━━━ Data for this exercise ━━━

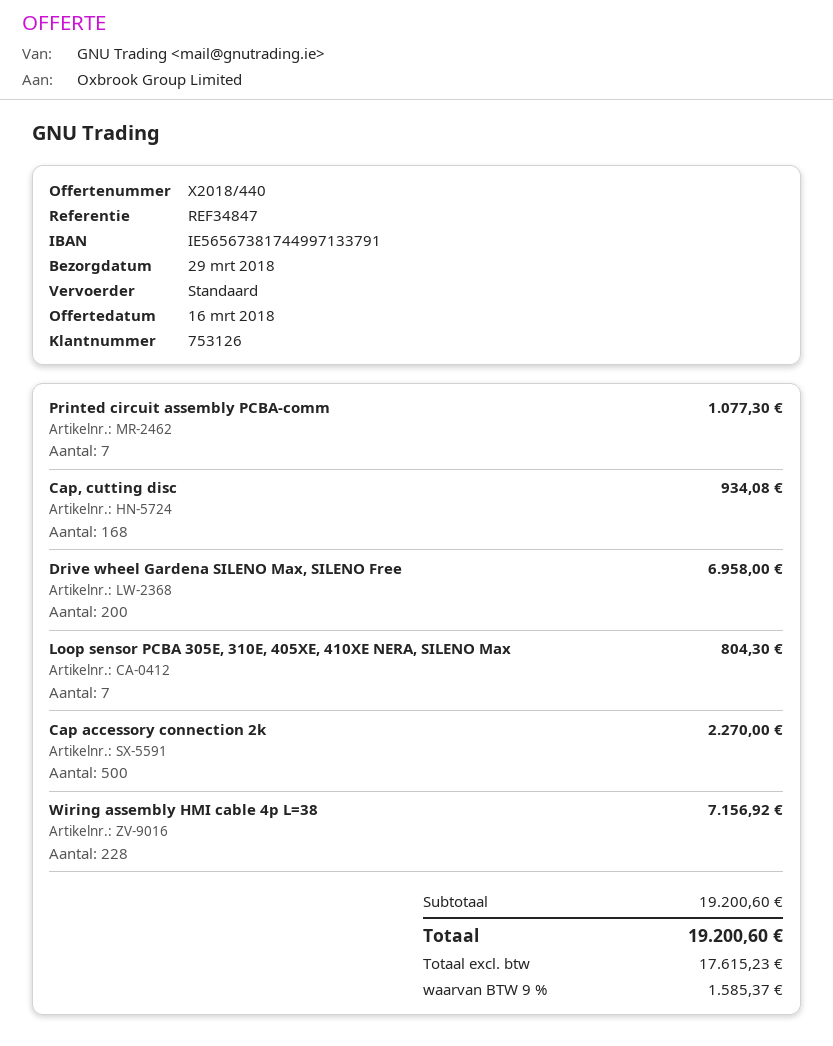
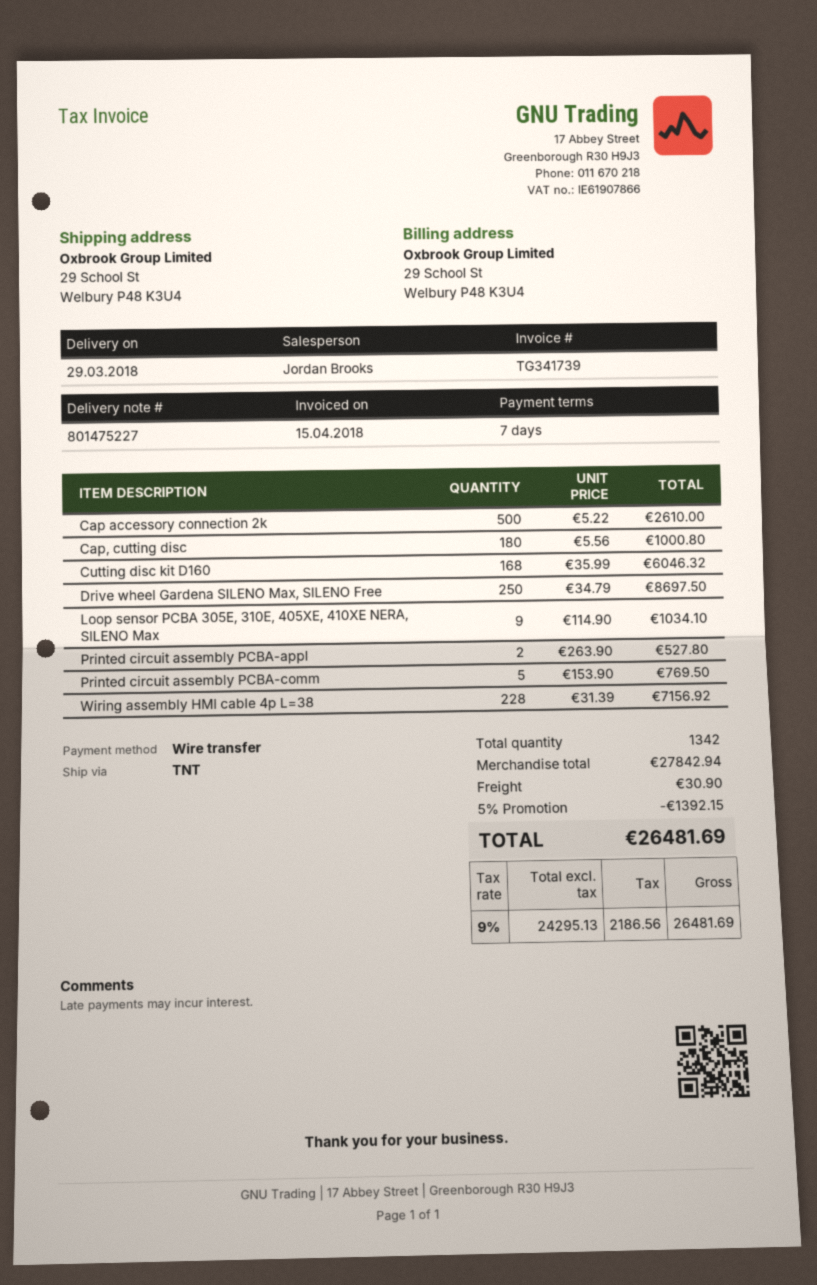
shipping method: standard -> TNT
Printed circuit assembly PCBA-comm: 7 for 1077.30 -> 5 for 769.50
Cap, cutting disc: 168 for 934.08 -> 180 for 1000.80
Drive wheel Gardena SILENO Max, SILENO Free: 200 for 6958.00 -> 250 for 8697.50
Loop sensor PCBA 305E, 310E, 405XE, 410XE NERA, SILENO Max: 7 for 804.30 -> 9 for 1034.10
Cap accessory connection 2k: 500 for 2270.00 -> 500 for 2610.00
Cutting disc kit D160: none -> 168 for 6046.32
Printed circuit assembly PCBA-appl: none -> 2 for 527.80
subtotal: 19200.60 -> 27842.94
discount: none -> 5% = 1392.15
shipping: none -> 30.90
net: 17615.23 -> 24295.13
tax: 9% = 1585.37 -> 9% = 2186.56
total: 19200.60 -> 26481.69

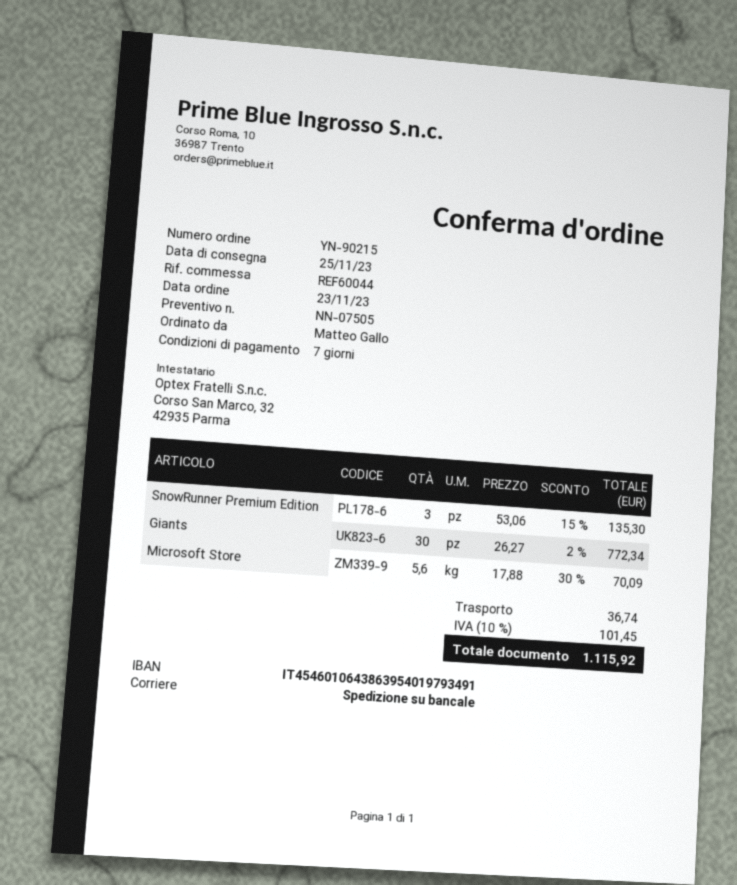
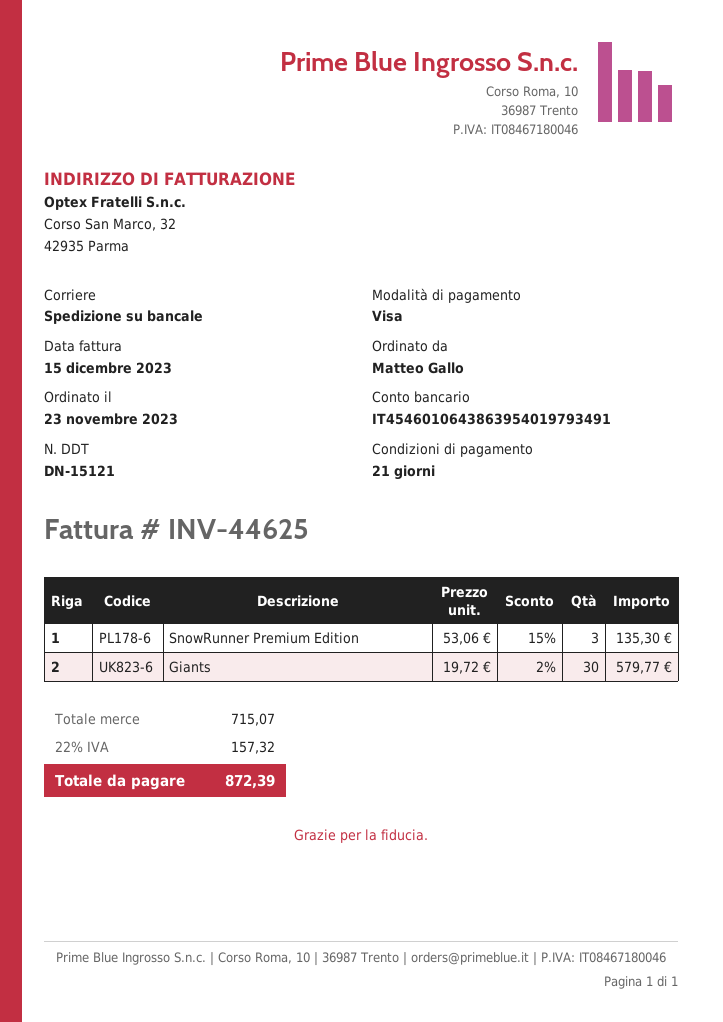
payment terms: 7 days -> 21 days
Giants: 30 x 26.27 - 2% = 772.34 -> 30 x 19.72 - 2% = 579.77
Microsoft Store: 5.6 x 17.88 - 30% = 70.09 -> none
shipping: 36.74 -> none
tax: 10% = 101.45 -> 22% = 157.32
total: 1115.92 -> 872.39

━━━

• **Brief**:
Retype every entry above exactly, leaving out the pictures.

• **Written solution**:
shipping method: standard -> TNT
Printed circuit assembly PCBA-comm: 7 for 1077.30 -> 5 for 769.50
Cap, cutting disc: 168 for 934.08 -> 180 for 1000.80
Drive wheel Gardena SILENO Max, SILENO Free: 200 for 6958.00 -> 250 for 8697.50
Loop sensor PCBA 305E, 310E, 405XE, 410XE NERA, SILENO Max: 7 for 804.30 -> 9 for 1034.10
Cap accessory connection 2k: 500 for 2270.00 -> 500 for 2610.00
Cutting disc kit D160: none -> 168 for 6046.32
Printed circuit assembly PCBA-appl: none -> 2 for 527.80
subtotal: 19200.60 -> 27842.94
discount: none -> 5% = 1392.15
shipping: none -> 30.90
net: 17615.23 -> 24295.13
tax: 9% = 1585.37 -> 9% = 2186.56
total: 19200.60 -> 26481.69

payment terms: 7 days -> 21 days
Giants: 30 x 26.27 - 2% = 772.34 -> 30 x 19.72 - 2% = 579.77
Microsoft Store: 5.6 x 17.88 - 30% = 70.09 -> none
shipping: 36.74 -> none
tax: 10% = 101.45 -> 22% = 157.32
total: 1115.92 -> 872.39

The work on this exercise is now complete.